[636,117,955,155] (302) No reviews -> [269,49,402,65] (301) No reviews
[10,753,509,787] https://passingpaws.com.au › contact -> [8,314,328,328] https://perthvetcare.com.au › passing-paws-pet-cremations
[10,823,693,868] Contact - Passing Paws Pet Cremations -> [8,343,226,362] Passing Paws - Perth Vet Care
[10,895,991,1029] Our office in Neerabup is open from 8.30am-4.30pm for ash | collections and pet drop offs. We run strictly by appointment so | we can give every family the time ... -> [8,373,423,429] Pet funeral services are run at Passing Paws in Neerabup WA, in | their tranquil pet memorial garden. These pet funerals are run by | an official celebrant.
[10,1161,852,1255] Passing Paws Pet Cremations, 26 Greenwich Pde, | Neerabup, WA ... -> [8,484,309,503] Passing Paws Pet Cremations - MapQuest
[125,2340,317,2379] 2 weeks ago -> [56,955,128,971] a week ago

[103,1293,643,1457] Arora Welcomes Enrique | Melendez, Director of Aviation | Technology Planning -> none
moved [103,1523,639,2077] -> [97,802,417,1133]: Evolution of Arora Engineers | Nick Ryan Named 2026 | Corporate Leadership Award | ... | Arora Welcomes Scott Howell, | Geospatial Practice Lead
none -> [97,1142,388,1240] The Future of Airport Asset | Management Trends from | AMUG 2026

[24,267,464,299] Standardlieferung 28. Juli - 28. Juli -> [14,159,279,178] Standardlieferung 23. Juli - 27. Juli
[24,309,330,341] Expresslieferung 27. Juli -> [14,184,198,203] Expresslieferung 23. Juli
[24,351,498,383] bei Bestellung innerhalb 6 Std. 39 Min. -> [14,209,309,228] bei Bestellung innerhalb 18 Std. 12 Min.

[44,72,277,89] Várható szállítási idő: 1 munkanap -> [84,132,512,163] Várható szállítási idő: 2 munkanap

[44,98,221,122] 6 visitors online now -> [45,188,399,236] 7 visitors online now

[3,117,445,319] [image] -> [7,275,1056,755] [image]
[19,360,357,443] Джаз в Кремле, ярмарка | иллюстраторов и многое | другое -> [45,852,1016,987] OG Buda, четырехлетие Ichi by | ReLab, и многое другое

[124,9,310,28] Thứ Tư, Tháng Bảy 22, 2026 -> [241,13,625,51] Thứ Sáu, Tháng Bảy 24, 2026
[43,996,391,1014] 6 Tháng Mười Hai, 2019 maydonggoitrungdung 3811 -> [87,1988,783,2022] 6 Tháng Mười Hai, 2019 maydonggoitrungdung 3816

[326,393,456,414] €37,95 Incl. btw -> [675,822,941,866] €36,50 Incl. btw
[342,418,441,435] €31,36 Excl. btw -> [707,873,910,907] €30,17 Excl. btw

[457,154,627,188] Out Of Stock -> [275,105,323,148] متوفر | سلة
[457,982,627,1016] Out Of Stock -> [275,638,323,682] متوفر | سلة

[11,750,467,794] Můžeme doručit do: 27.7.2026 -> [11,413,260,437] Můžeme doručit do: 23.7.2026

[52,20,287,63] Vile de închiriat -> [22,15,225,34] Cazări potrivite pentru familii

____________

= WORK TO BE COMPLETED =
The answer should hold exactly the lines running from the one with "[125,2340,317,2379] 2 weeks" to the final line of the data, both ends counted.

= RESPONSE TO THE TASK =
[125,2340,317,2379] 2 weeks ago -> [56,955,128,971] a week ago

[103,1293,643,1457] Arora Welcomes Enrique | Melendez, Director of Aviation | Technology Planning -> none
moved [103,1523,639,2077] -> [97,802,417,1133]: Evolution of Arora Engineers | Nick Ryan Named 2026 | Corporate Leadership Award | ... | Arora Welcomes Scott Howell, | Geospatial Practice Lead
none -> [97,1142,388,1240] The Future of Airport Asset | Management Trends from | AMUG 2026

[24,267,464,299] Standardlieferung 28. Juli - 28. Juli -> [14,159,279,178] Standardlieferung 23. Juli - 27. Juli
[24,309,330,341] Expresslieferung 27. Juli -> [14,184,198,203] Expresslieferung 23. Juli
[24,351,498,383] bei Bestellung innerhalb 6 Std. 39 Min. -> [14,209,309,228] bei Bestellung innerhalb 18 Std. 12 Min.

[44,72,277,89] Várható szállítási idő: 1 munkanap -> [84,132,512,163] Várható szállítási idő: 2 munkanap

[44,98,221,122] 6 visitors online now -> [45,188,399,236] 7 visitors online now

[3,117,445,319] [image] -> [7,275,1056,755] [image]
[19,360,357,443] Джаз в Кремле, ярмарка | иллюстраторов и многое | другое -> [45,852,1016,987] OG Buda, четырехлетие Ichi by | ReLab, и многое другое

[124,9,310,28] Thứ Tư, Tháng Bảy 22, 2026 -> [241,13,625,51] Thứ Sáu, Tháng Bảy 24, 2026
[43,996,391,1014] 6 Tháng Mười Hai, 2019 maydonggoitrungdung 3811 -> [87,1988,783,2022] 6 Tháng Mười Hai, 2019 maydonggoitrungdung 3816

[326,393,456,414] €37,95 Incl. btw -> [675,822,941,866] €36,50 Incl. btw
[342,418,441,435] €31,36 Excl. btw -> [707,873,910,907] €30,17 Excl. btw

[457,154,627,188] Out Of Stock -> [275,105,323,148] متوفر | سلة
[457,982,627,1016] Out Of Stock -> [275,638,323,682] متوفر | سلة

[11,750,467,794] Můžeme doručit do: 27.7.2026 -> [11,413,260,437] Můžeme doručit do: 23.7.2026

[52,20,287,63] Vile de închiriat -> [22,15,225,34] Cazări potrivite pentru familii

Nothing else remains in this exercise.